Two years later, Nexus 7 greeted as an iPad killer
At its launch, the Nexus 7 garnered much praise for its display, build quality and performance. Even TechCrunch reviewer MG Siegler, who is seen as an unapologetic fan of Apple's products, wrote that, "with the Nexus 7, Google has, for the first time, created an Android product that I would buy for myself. And I wouldn't have an issue recommending it to anyone else."
Writing for The Verge, Joshua Topolsky, wrote, "Google's Nexus 7 isn't just an excellent tablet for $200. It's an excellent tablet, period."
The Nexus 7 also won product of the year awards from a variety of sources, including being awarded the "Best Mobile Tablet" at the GSMA Mobile World Congress; both "Tablet of the Year" and "Gadget of the Year" by T3, and "the superior small tablet" by CNET, ahead of Apple's iPad mini, which it called "the luxury latecomer."
And while a more critical review noted that "Google apps run better on the iPad Mini than the Nexus 7," CNET found it newsworthy that its "reader poll" favored the Nexus 7 over the iPad mini by a significant margin.

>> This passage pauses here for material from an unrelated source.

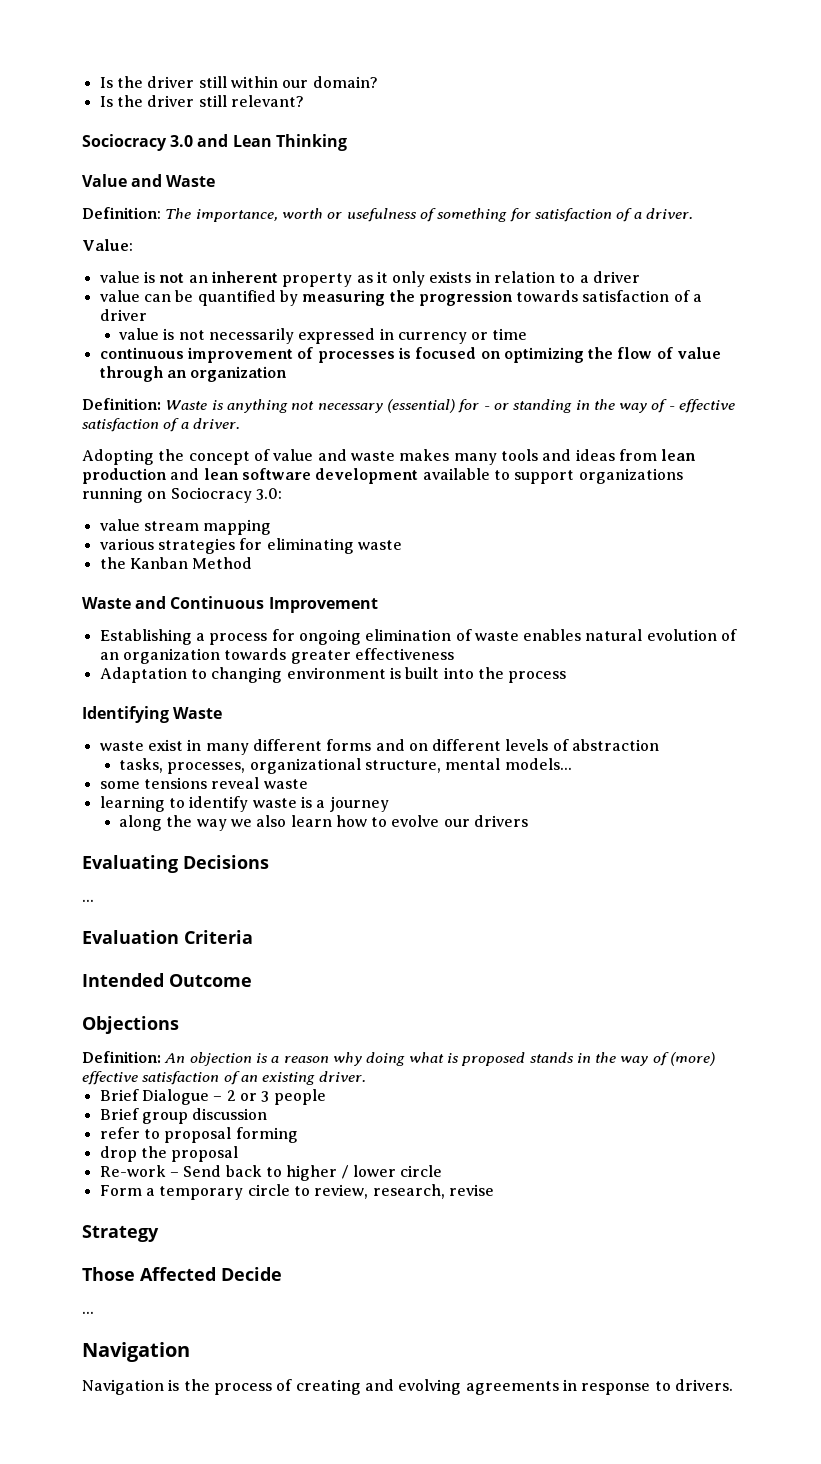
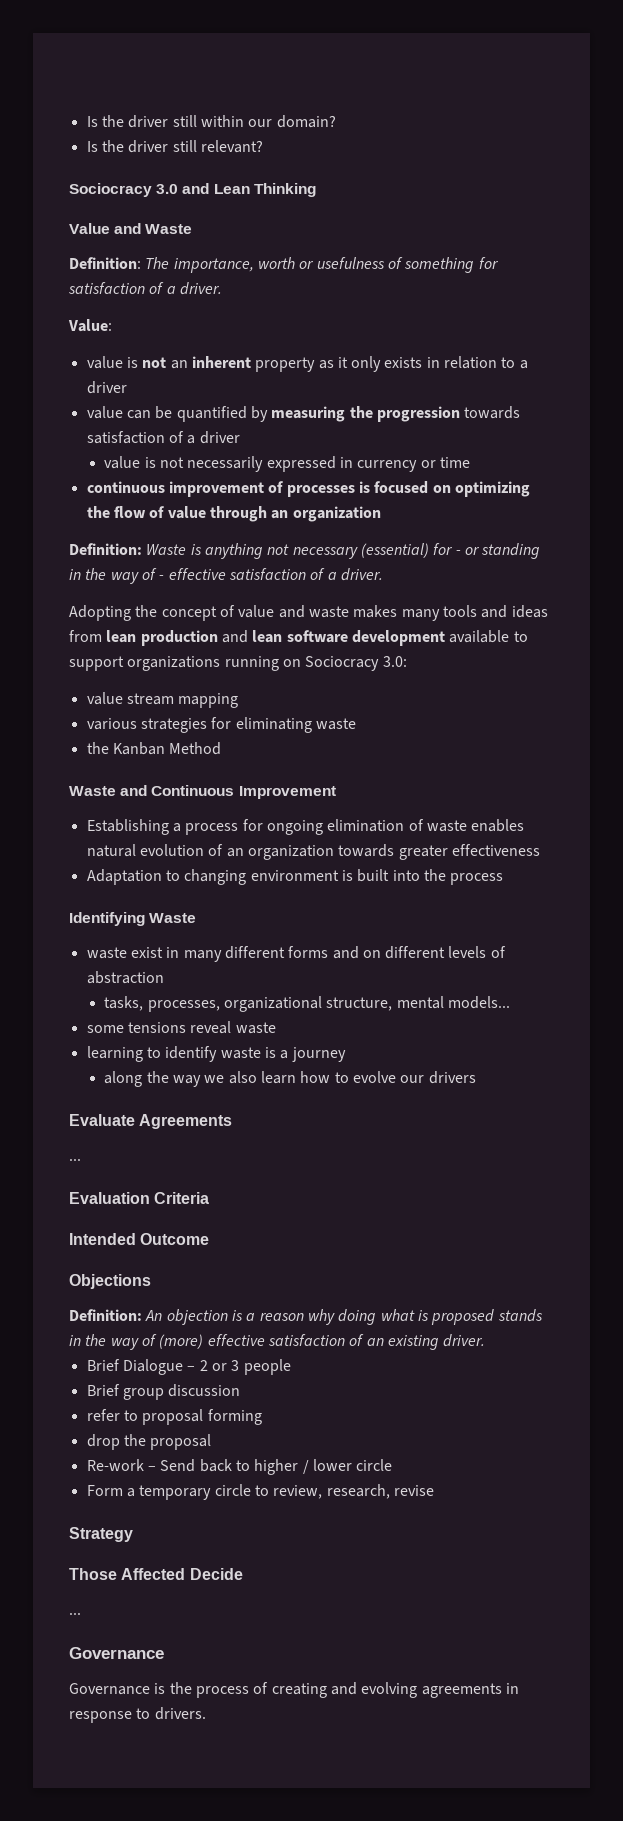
[82,855,269,873] Evaluating Decisions -> [69,1114,233,1129] Evaluate Agreements
[82,1342,190,1362] [82,1379,164,1395] Navigation // Navigation -> [69,1647,164,1659] [69,1683,150,1695] Governance // Governance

In reviewing the product for AppleInsider, Neil Hughes wrote "the Nexus 7 is a compelling piece of hardware," but added,"this device is no iPad, and it doesn't even feel like it was made to compete with Apple's market dominating tablet. The narrow screen feels best suited for primarily reading books with the occasional Web browsing and app usage, which pits the Nexus 7 as more of a Kindle competitor than an iPad challenger."
Asus warns of shrinking tablet demand
Despite its many awards and raving reviews, the Google Nexus 7 appears to have sold about 6.8 million units through Q1, according to estimates by industry analyst Benedict Evans. Google hasn't released official sales figures, but Asus does state how many tablets in total it has sold, a number that includes the Nexus 7.
Asus just recently warned investors that it expects shipments of both its Windows 8 and Android tablets to come in around 10 percent short of the previous quarter, with tablet shipments expected to reach just 2.7 million in the June quarter.
In November, Apple sold 3 million new iPad 4 and iPad mini units in its first weekend of sales. Apple sold another 19.5 million iPads in its March quarter, up dramatically from the 11.8 million in the year ago quarter. This fueled estimates stating Apple likely sold about 12.5 million iPad minis in the quarter.